Geheimnis der Menschwerdung
278.»Mit der Geburt Jesu war es so« Nicht als wäre diese menschliche Geburt voll in Worte zu fassen. Sagbar ist sie höchstens in allgemeiner Form: Dass sie durch den Heiligen Geist geschehen ist und von der Jungfrau. Wie aber nun im einzelnen durch den Heiligen Geist und wie aus der Jungfrau, das ist unsagbar. Ps. 19, 5f.: »Dort hat er der Sonne ein Zelt gebaut; sie tritt aus ihrem Gemach hervor wie ein Bräutigam.« Mit ihrem überstarken Licht überwältigt die Sonne das Auge, und so blendet der Glanz des Wunderbaren an dieser Geburt den Verstand. Koh 11,5: »Wie du nicht weißt, auf welchem Weg der Lebensodem zur Leibesfrucht gelangt und wie das Gebein sich bildet im Schoß der Schwangeren, ebensowenig kennst du das Tun Gottes, der alles wirkt.« Wie der Geist in der Jungfrau das Blut gereinigt, abgesondert, gesammelt, umgewandelt und mit Lebenskraft erfüllt hat, und wie die Glieder Christi sich formten und zugleich beseelt und mit der Gottheit vereinigt wurden, das wissen wir nicht. Wir mögen auch in aller Demut, Ehrfurcht und Andacht mit Johannes dem Täufer (Mk 1, 7), der sich nicht würdig fühlte, ihm die Schuhriemen zu lösen, uns niederwerfen, so sind wir es doch nicht wert, mit der Schärfe des Verstandes das Band zu fassen, das unsere Sterblichkeit mit der Gottheit einte, als er den Fuß auf unser (unter Gottes Zorn stehendes) Land Idumäa setzte. Noch viel weniger kennen wir jenes Tun der alleswirkenden Dreieinigkeit, als sie im Schoß der Jungfrau wie in einem prachtvollen Gemach Wohnung nahm und, als der Bildner des Alls, dem Sohn, durch den er alles geschaffen hatte, die Menschengestalt in Vollendung gab. So also ist es zu verstehen, dass die Geburt Jesu nur mit einem zusammenfassenden Ausdruck wiedergegeben wird. Im einzelnen ist sie für keinen Menschen einsichtig.

279. Mit Zurückhaltung und Vorsicht müssen wir hier (beim Sprechen über das Geheimnis der Menschwerdung) auf die vorgebrachten Schwierigkeiten eingehen.
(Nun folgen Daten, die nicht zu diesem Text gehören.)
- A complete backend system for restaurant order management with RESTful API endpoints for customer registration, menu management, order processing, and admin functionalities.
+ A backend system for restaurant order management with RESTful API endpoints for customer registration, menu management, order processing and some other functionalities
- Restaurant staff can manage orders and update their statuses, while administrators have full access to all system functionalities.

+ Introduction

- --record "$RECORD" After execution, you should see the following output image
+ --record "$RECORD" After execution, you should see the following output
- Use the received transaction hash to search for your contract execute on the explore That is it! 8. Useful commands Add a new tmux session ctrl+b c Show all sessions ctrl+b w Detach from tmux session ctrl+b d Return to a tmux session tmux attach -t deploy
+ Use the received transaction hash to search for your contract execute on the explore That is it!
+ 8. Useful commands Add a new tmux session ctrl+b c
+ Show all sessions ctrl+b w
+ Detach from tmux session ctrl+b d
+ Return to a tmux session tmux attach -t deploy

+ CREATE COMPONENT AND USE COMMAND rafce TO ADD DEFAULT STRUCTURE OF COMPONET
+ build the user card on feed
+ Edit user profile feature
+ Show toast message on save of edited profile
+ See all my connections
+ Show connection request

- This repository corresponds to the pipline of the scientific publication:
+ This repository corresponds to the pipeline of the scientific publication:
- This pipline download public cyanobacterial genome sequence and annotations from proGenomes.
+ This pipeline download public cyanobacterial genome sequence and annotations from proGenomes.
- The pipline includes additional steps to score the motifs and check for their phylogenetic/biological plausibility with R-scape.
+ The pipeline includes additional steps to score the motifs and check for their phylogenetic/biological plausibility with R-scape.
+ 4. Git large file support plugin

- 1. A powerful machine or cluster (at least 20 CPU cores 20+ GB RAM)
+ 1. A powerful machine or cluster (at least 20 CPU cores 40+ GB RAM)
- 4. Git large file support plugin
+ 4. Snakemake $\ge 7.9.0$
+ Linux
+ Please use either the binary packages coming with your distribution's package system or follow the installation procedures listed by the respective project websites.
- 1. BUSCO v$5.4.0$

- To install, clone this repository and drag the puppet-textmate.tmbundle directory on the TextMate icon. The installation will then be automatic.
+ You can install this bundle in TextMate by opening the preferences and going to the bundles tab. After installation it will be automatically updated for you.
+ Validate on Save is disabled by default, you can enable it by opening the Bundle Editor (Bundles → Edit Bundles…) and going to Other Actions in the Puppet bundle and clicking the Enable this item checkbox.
Da können sich leicht Irrtümer einschleichen. An der Wahrheit des Glaubens ist unbedingt festzuhalten, jedenfalls viel eher als (an der Sprachlogik) des Aristoteles, des Fürsten der Philosophen. Es darf doch nicht wundernehmen, daß die Menschwerdung etwas an sich hat, das gegen die gewöhnlichen Regeln des Denkens verstößt. Sie ist ja nicht einmal dem Forschen des von der Gnade Gottes erleuchteten Menschengeistes zugänglich. Darum sagt Johannes der Täufer (Mk 1, 7): » Nach mir kommt einer, der ist stärker als ich; ich bin es nicht wert, mich zu bücken und ihm die Schuhriemen zu lösen.« Soweit es geht, halten wir an den Regeln der Sprachlehre fest.

Aus: Albertus Magnus, Ausgewählte Texte. Lateinisch und Deutsch. Hrsg. und übers. von Albert Fries
© 1981 by Wissenschaftliche Buchgesellschaft, Darmstadt, 4. unveränderte Auflage (S. 249, 251)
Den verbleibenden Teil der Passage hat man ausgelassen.